Warning signs to look for
There are often several warning signs or changes in behavior that signal when kids or teens are thinking about suicide or feeling suicidal.
They may withdraw socially from friends and family, and try to isolate themselves more. They may start talking about feeling depressed or trapped or not knowing what to do. And their interest in things they used to love — hobbies, activities or even relationships — may wane.
Often, there is a specific event or crisis of some kind that causes suicidal feelings, McCarty says. It could be anything that would have a big impact on their life, like relationship problems, trouble at school or a more personal crisis.
Impulsivity also plays a role in suicidality, McCarty says, particularly with kids and teens (rather than adults) who are thinking about taking their own life.
“In the moment people will feel at their lowest, like they can’t manage it, but if you give them an hour or a day or a week those feelings are going to change and it will feel more manageable,” she explains.
Ultimately, if you notice any major behavior changes, that’s a good opportunity to talk about how they’re feeling.
PSA: Lock up your guns
If you have guns in your house, it’s crucial that you lock them up. If your kids can’t access a gun, they can’t accidentally or intentionally injure themselves (or worse) with one.
If you don’t have a convenient place to store guns safely, there are easy ways to fix that. You can purchase a gun lock or lockbox online or at a local firearms or sporting goods store.
For people who live in the Seattle area, Public Health — Seattle & King County keeps a list of places to buy lockboxes and tips for storing guns safely.

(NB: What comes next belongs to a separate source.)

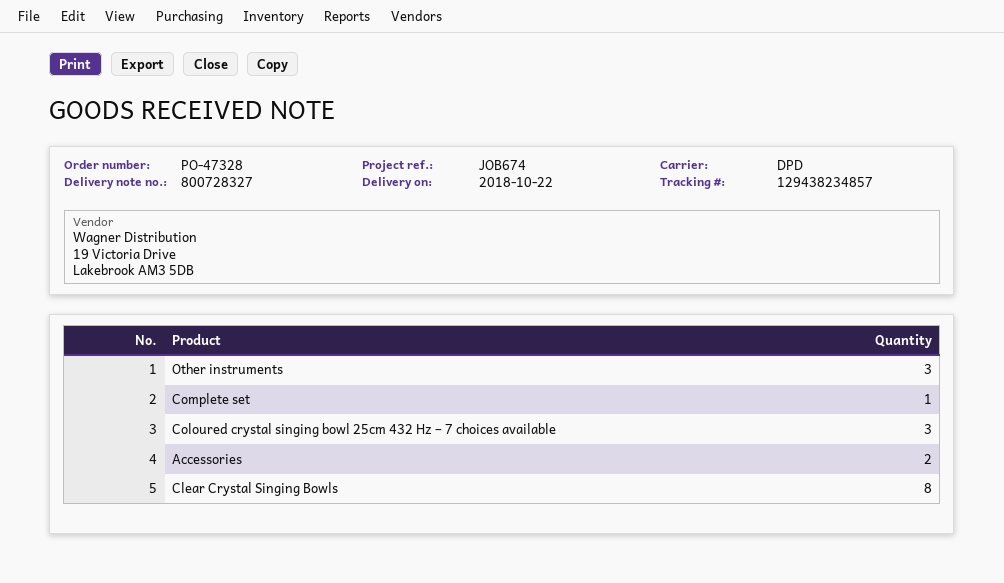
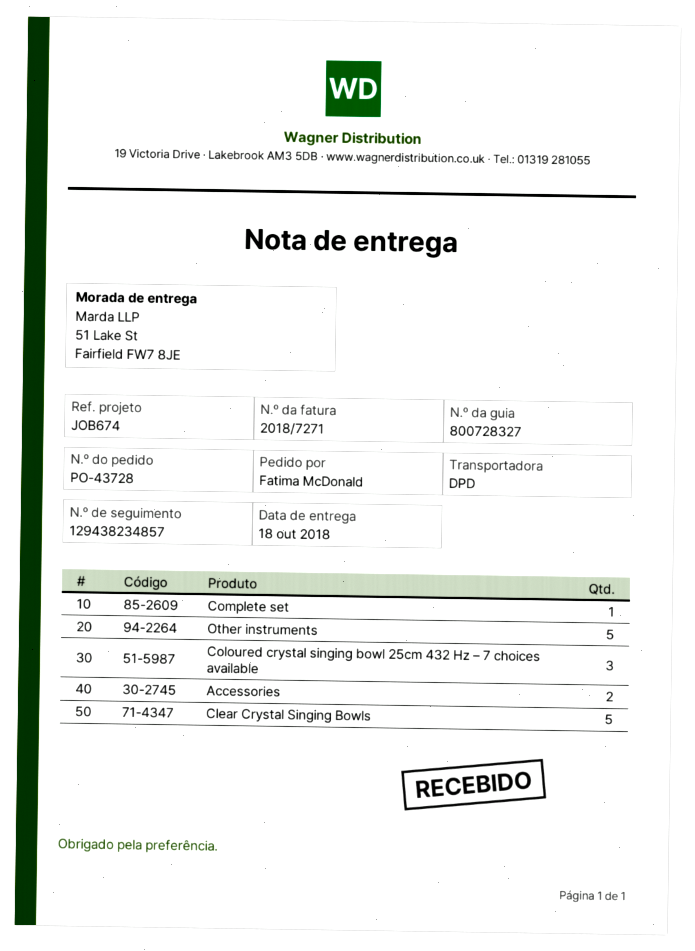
order number: PO-47328 -> PO-43728
delivery date: 2018-10-22 -> 2018-10-18
Other instruments: 3 -> 5
Clear Crystal Singing Bowls: 8 -> 5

If you have any other potentially dangerous objects in your house, such as potent prescription medications, it’s a good idea to store those safely and out of the reach of your kids, too.
Where to go for help
The first step, of course, is talking to your child. If any concerning thoughts or behaviors come up during that conversation, it’s a good idea to seek additional help to make sure your child gets the support they need.
Going to their primary care provider is a good start, as they will have resources to mental health providers and services in the community. They can also help by prescribing medication, if your kid or teen ends up wanting to go that route.
Outside of the doctor’s office, you could also seek help from a school counselor or go straight to a therapist or mental health counselor.
Whatever your approach, the important thing is to focus on what’s right for you, your child and the rest of your family, McCarty says.
Suicide Hotlines and Resources
For your reference and to share with your teen. If you or someone you love is in immediate danger, call 911.
- For 24/7 help, call the National Suicide Prevention Lifeline: 1.800.273.8255.
- If you’d rather text, use the Crisis Text Line 24/7: Text HOME to 741741 (no text messaging charges apply).
- For LGBTQ kids and teens who need help, reach out to The Trevor Project.
- For transgender kids and teens looking for community-specific care, try Trans Lifeline.
- For help from other teens trained to offer support, check out Teen Link.